To burnish South Africa’s image, the firm produced articles and took photos featuring smiling black Africans that were widely distributed through several newspaper syndicates, including the United Press International News Service, which were sent to 1 300 newspapers in the US and another 1 000 abroad. It also distributed articles written by writers on its payroll or friendly reporters through the Associated Press, which served 1 400 US papers and another 1 500 internationally. It produced photo essays in magazines such as National Geographic, Life and Look, which drew attention to the scenic beauty of South Africa. It commissioned friendly articles about South Africa from journalists who were taken on trips to the country paid for by the firm with funds from the South African government, mostly from the Department of Information, which had been set up in 1962 as a separate agency from the Department of Foreign Affairs.
More importantly, the firm produced newsreels and short films that were shown in American movie theatres as well as on television.
These high-quality movies, which were narrated by André Baruch, a famous radio talkshow host and narrator who worked for two major television networks, NBC and American Broadcasting Company (ABC), were shot in both black-and-white and colour. They were released through all the major Hollywood production companies, including 20th Century Fox, Universal, MGM, Paramount and Warner Brothers, and seen by more than 200 million people worldwide. The films were also distributed through production companies in Spain, Germany, France, Belgium and the Netherlands.

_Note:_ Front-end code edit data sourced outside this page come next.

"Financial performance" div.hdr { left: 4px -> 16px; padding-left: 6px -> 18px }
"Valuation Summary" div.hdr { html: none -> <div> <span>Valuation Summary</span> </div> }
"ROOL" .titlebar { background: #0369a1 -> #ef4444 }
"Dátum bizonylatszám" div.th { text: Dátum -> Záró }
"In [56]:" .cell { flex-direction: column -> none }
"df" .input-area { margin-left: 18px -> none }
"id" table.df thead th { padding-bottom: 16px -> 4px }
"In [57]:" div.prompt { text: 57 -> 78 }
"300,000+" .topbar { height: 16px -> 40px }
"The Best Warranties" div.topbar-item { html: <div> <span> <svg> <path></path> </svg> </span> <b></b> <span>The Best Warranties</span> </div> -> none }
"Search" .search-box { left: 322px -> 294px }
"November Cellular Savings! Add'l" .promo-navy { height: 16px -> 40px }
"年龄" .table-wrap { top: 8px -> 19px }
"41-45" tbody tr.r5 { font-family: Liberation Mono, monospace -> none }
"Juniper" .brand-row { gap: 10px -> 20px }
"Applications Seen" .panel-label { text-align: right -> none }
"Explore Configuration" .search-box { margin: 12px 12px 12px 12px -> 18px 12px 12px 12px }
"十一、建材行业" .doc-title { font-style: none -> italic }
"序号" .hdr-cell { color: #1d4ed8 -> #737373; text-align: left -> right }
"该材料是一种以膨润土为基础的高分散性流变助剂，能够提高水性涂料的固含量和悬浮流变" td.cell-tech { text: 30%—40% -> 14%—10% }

Hamilton Wright Snr, the firm’s president, told the South African government that despite the costs, an extensive international propaganda campaign was needed. “When you are in the front lines you must use heavy artillery and lots of it,” he wrote to officials at the Department of Information.
Almost no one realised that seemingly harmless films on South African gold or diamond mining or wildlife were propaganda paid for by the apartheid government. Hamilton Wright wanted to keep it that way. The firm took pains to list itself as the producers of all the films, articles or photos that it distributed to media organisations, not the South African government, even though US law required that political propaganda be labelled as such.
In a letter of 2 May 1962 to a US television station, Wright admitted that he had ‘deliberately left off’ the fact that a film called South Africa Today was paid for by the South African Information Service.
Writing in November 1961 to Piet Meiring, director of the Information Service, Hamilton Wright Snr boasted about the firm’s ability to achieve the government’s political goals without being overtly political: “What most of this work proves – beyond doubt – is the value of positive non-political propaganda to create an effect essentially political. Political propaganda as such would have been largely ineffective. But institutional publicity – touching on South Africa’s general life, economic, social and cultural accomplishments, tourist attractions, sports, festivals, etc. – can tend to soften hard political attitudes, make for good feeling, and tend to correct misinformation about the country.”
But South Africa’s lobbying efforts were dealt a serious blow in 1963 when Senator James Fulbright opened a series of congressional hearings into the activities of American lobbying and public relations firms that represented foreign governments, and called the Hamilton Wright Organization to appear before it. Fulbright was particularly concerned about contracts the firm had with the South African government to promote propaganda campaigns that were largely hidden from the American public.